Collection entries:
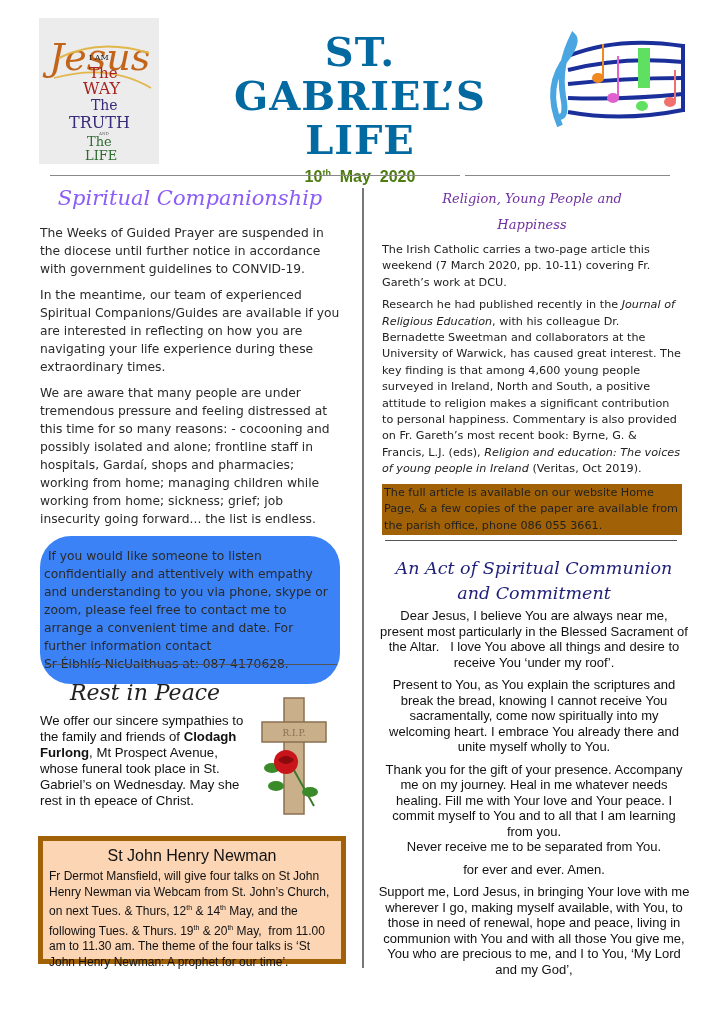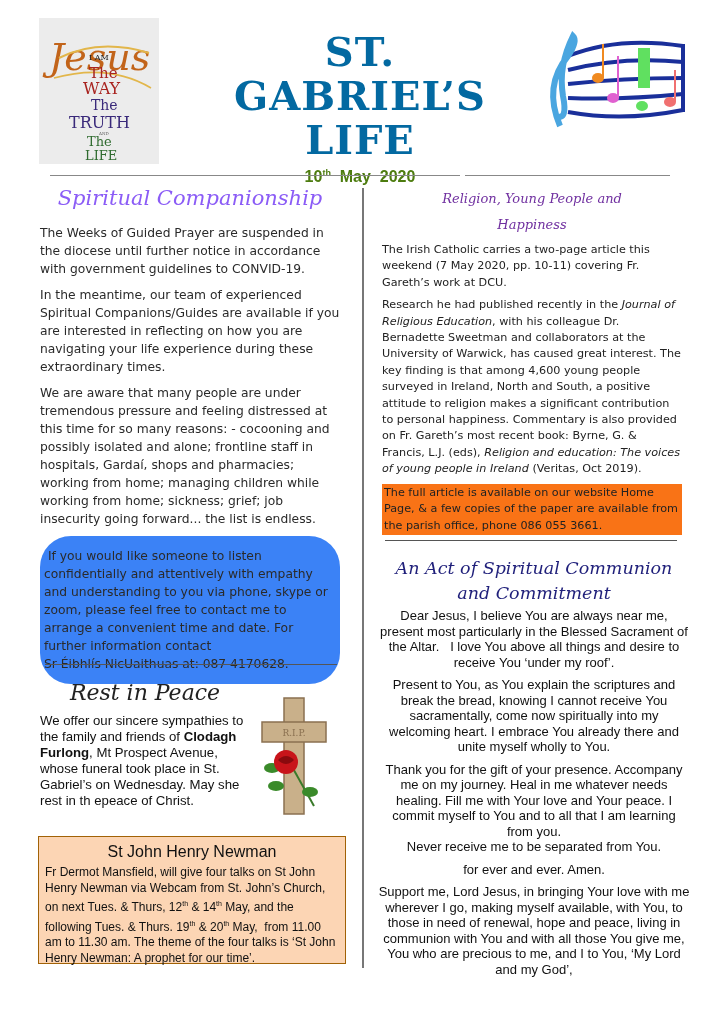--- a/index.html
+++ b/index.html
@@ -22,30 +22,30 @@
   .h-green { font-family: "DejaVu Serif", serif; font-style: italic; color: #8b5cf6; font-size: 21px; text-align: center; }
   .body-cal { font-family: "DejaVu Sans", sans-serif; font-size: 12.3px; line-height: 18px; color: #2a2a2a; }
   .body-cal p { margin: 0 0 8px 0; }
   .green-box { background: #3b82f6; padding: 11px 4px; border-radius: 31px; }
   .rule-mid-left { left: 45px; top: 664px; width: 292px; height: 1px; background: #555; }
 
   .h-rip { font-family: "DejaVu Serif", serif; font-style: italic; color: #222; font-size: 22px; text-align: center; }
   .body-arial { font-family: "Liberation Sans", sans-serif; font-size: 13.2px; line-height: 16px; color: #111; }
   .cross { left: 258px; top: 696px; width: 72px; height: 120px; }
 
-  .newman-box { left: 38px; top: 836px; width: 308px; height: 128px; background: #fcd5b4; border: 1px solid #a16207; box-sizing: border-box; padding: 6px 6px; }
+  .newman-box { left: 38px; top: 836px; width: 308px; height: 128px; background: #fcd5b4; border: 5px solid #a16207; box-sizing: border-box; padding: 6px 6px; }
   .newman-title { font-family: "Liberation Sans", sans-serif; font-size: 16px; text-align: center; margin-bottom: 4px; }
   .newman-body { font-family: "Liberation Sans", sans-serif; font-size: 12px; line-height: 15.5px; }
   .newman-body sup { font-size: 7px; }
 
   
   .h-purple { font-family: "DejaVu Serif", serif; font-style: italic; color: #7030a0; font-size: 13px; line-height: 26px; text-align: center; }
   .body-cal-sm { font-family: "DejaVu Sans", sans-serif; font-size: 11.2px; line-height: 16.4px; color: #222; }
   .body-cal-sm p { margin: 0 0 6px 0; }
-  .blue-box { background: #f97316; padding: 1px 2px; }
+  .blue-box { background: #a16207; padding: 1px 2px; }
   .rule-mid-right { left: 385px; top: 540px; width: 292px; height: 1px; background: #555; }
 
   .h-navy { font-family: "DejaVu Serif", serif; font-style: italic; color: #1f1f7a; font-size: 17.5px; line-height: 25px; text-align: center; }
   .prayer { font-family: "Liberation Sans", sans-serif; font-size: 13px; line-height: 15.5px; text-align: center; color: #111; }
   .prayer p { margin: 0 0 7px 0; }
 </style>
 </head>
 <body>
 
 <div class="abs logo-left">
@@ -142,21 +142,21 @@
     <span>Fr Dermot Mansfield, will give four talks on St John Henry Newman via Webcam from St. John’s Church, on next Tues. &amp; Thurs, 12</span><sup>th</sup><span> &amp; 14</span><sup>th</sup><span> May, and the following Tues. &amp; Thurs. 19</span><sup>th</sup><span> &amp; 20</span><sup>th</sup><span style="white-space:pre-wrap"> May,  from 11.00 am to 11.30 am. The theme of the four talks is ‘St John Henry Newman: A prophet for our time’.</span>
   </div>
 </section>
 
 <section class="abs" style="left:382px; top:186px; width:300px;">
   <div class="h-purple">
     <div>Religion, Young People and</div>
     <div>Happiness</div>
   </div>
   <div class="body-cal-sm" style="margin-top:4px;">
-    <p>The Irish Catholic carries a two-page article this weekend (7 May 2020, pp. 10-11) covering Fr. Gareth’s work at DCU.</p>
+    <p>The Irish Catholic carries a two-page article this weekend (7 March 2020, pp. 10-11) covering Fr. Gareth’s work at DCU.</p>
     <p>
       <span>Research he had published recently in the </span><i>Journal of Religious Education</i><span>, with his colleague Dr. Bernadette Sweetman and collaborators at the University of Warwick, has caused great interest. The key finding is that among 4,600 young people surveyed in Ireland, North and South, a positive attitude to religion makes a significant contribution to personal happiness. Commentary is also provided on Fr. Gareth’s most recent book: Byrne, G. &amp; Francis, L.J. (eds), </span><i>Religion and education: The voices of young people in Ireland</i><span> (Veritas, Oct 2019).</span>
     </p>
     <div class="blue-box">The full article is available on our website Home Page, &amp; a few copies of the paper are available from the parish office, phone 086 055 3661.</div>
   </div>
 </section>
 
 <div class="abs rule-mid-right"></div>
 
 <section class="abs" style="left:378px; top:556px; width:312px;">

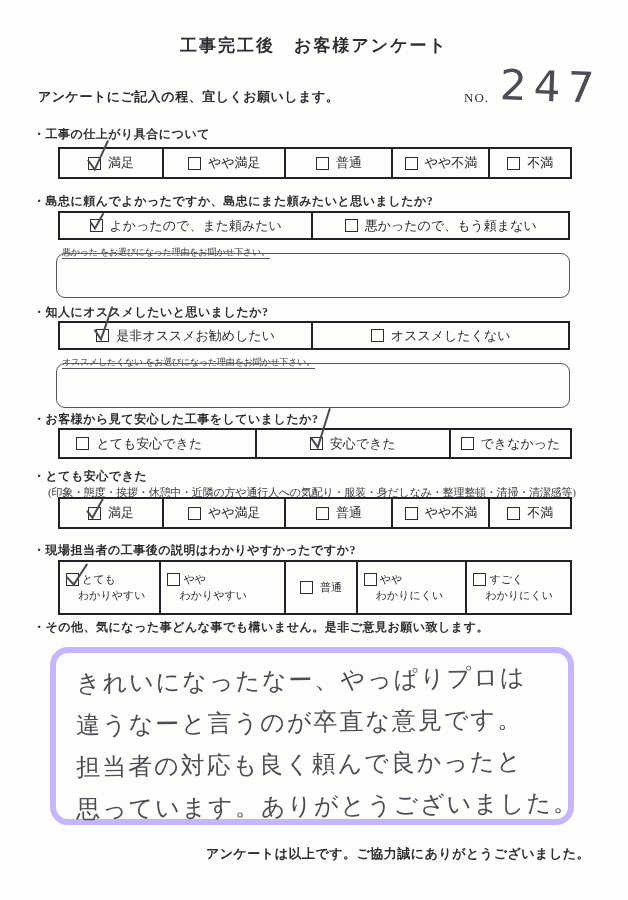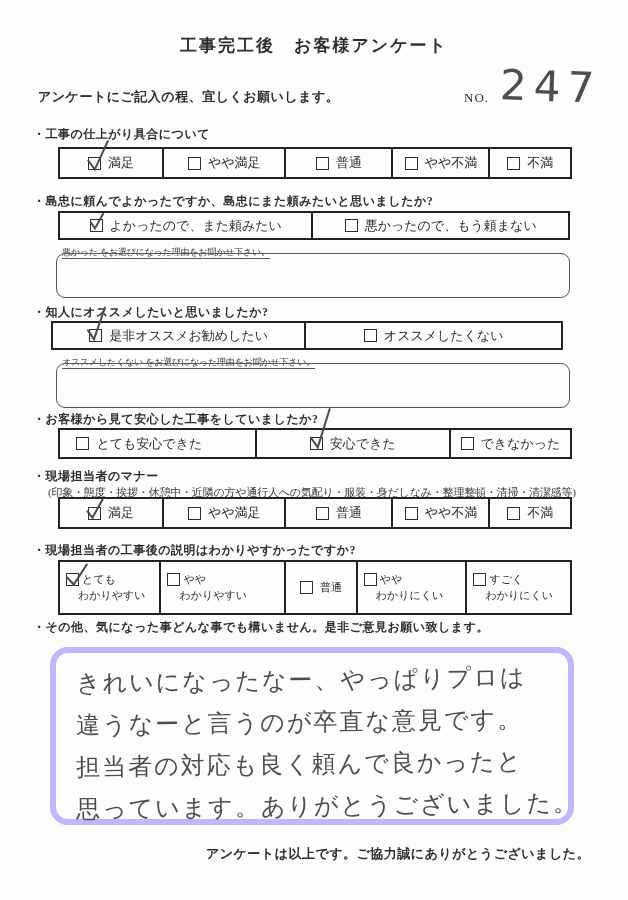--- a/index.html
+++ b/index.html
@@ -138,21 +138,21 @@
     </div>
   </div>
   <div class="abs" style="top:241px; left:62px;">
     <span class="note">悪かった をお選びになった理由をお聞かせ下さい。</span>
   </div>
   <div class="abs reason-box" style="top:253px; left:56px; width:514px; height:45px;">
     <span></span>
   </div>
 
   <div class="abs q-label" style="top:304px;">・知人にオススメしたいと思いましたか?</div>
-  <div class="abs tbl" style="top:321px; left:51px; width:512px; height:29px;">
+  <div class="abs tbl" style="top:321px; left:58px; width:512px; height:29px;">
     <div class="cell w-half1">
       <span class="cb">
         <svg class="check check-q3" viewBox="0 0 24 30" preserveAspectRatio="none">
             <polyline points="3,20 9,27 20,2"></polyline>
           </svg>
       </span>
       <span class="opt-label">是非オススメお勧めしたい</span>
     </div>
     <div class="cell w-half2">
       <span class="cb"></span>
@@ -179,21 +179,21 @@
           </svg>
       </span>
       <span class="opt-label">安心できた</span>
     </div>
     <div class="cell w-c3">
       <span class="cb"></span>
       <span class="opt-label">できなかった</span>
     </div>
   </div>
 
-  <div class="abs q-label" style="top:468px;">・現場担当者のマナー</div>
+  <div class="abs q-label" style="top:468px;">・とても安心できた</div>
   <div class="abs q-sub" style="top:485px;">(印象・態度・挨拶・休憩中・近隣の方や通行人への気配り・服装・身だしなみ・整理整頓・清掃・清潔感等)</div>
   <div class="abs tbl" style="top:497px; left:58px; width:514px; height:32px;">
     <div class="cell w-a1">
       <span class="cb">
         <svg class="check check-q5" viewBox="0 0 24 30" preserveAspectRatio="none">
             <polyline points="3,18 9,26 21,3"></polyline>
           </svg>
       </span>
       <span class="opt-label">満足</span>
     </div>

§ **What you should do**
Exact repeat, pictures omitted: give every line from the top of the records down to and including the line with "#fcd5b4; border: 5px".

§ **Solution to this exercise**
--- a/index.html
+++ b/index.html
@@ -22,30 +22,30 @@
   .h-green { font-family: "DejaVu Serif", serif; font-style: italic; color: #8b5cf6; font-size: 21px; text-align: center; }
   .body-cal { font-family: "DejaVu Sans", sans-serif; font-size: 12.3px; line-height: 18px; color: #2a2a2a; }
   .body-cal p { margin: 0 0 8px 0; }
   .green-box { background: #3b82f6; padding: 11px 4px; border-radius: 31px; }
   .rule-mid-left { left: 45px; top: 664px; width: 292px; height: 1px; background: #555; }
 
   .h-rip { font-family: "DejaVu Serif", serif; font-style: italic; color: #222; font-size: 22px; text-align: center; }
   .body-arial { font-family: "Liberation Sans", sans-serif; font-size: 13.2px; line-height: 16px; color: #111; }
   .cross { left: 258px; top: 696px; width: 72px; height: 120px; }
 
-  .newman-box { left: 38px; top: 836px; width: 308px; height: 128px; background: #fcd5b4; border: 1px solid #a16207; box-sizing: border-box; padding: 6px 6px; }
+  .newman-box { left: 38px; top: 836px; width: 308px; height: 128px; background: #fcd5b4; border: 5px solid #a16207; box-sizing: border-box; padding: 6px 6px; }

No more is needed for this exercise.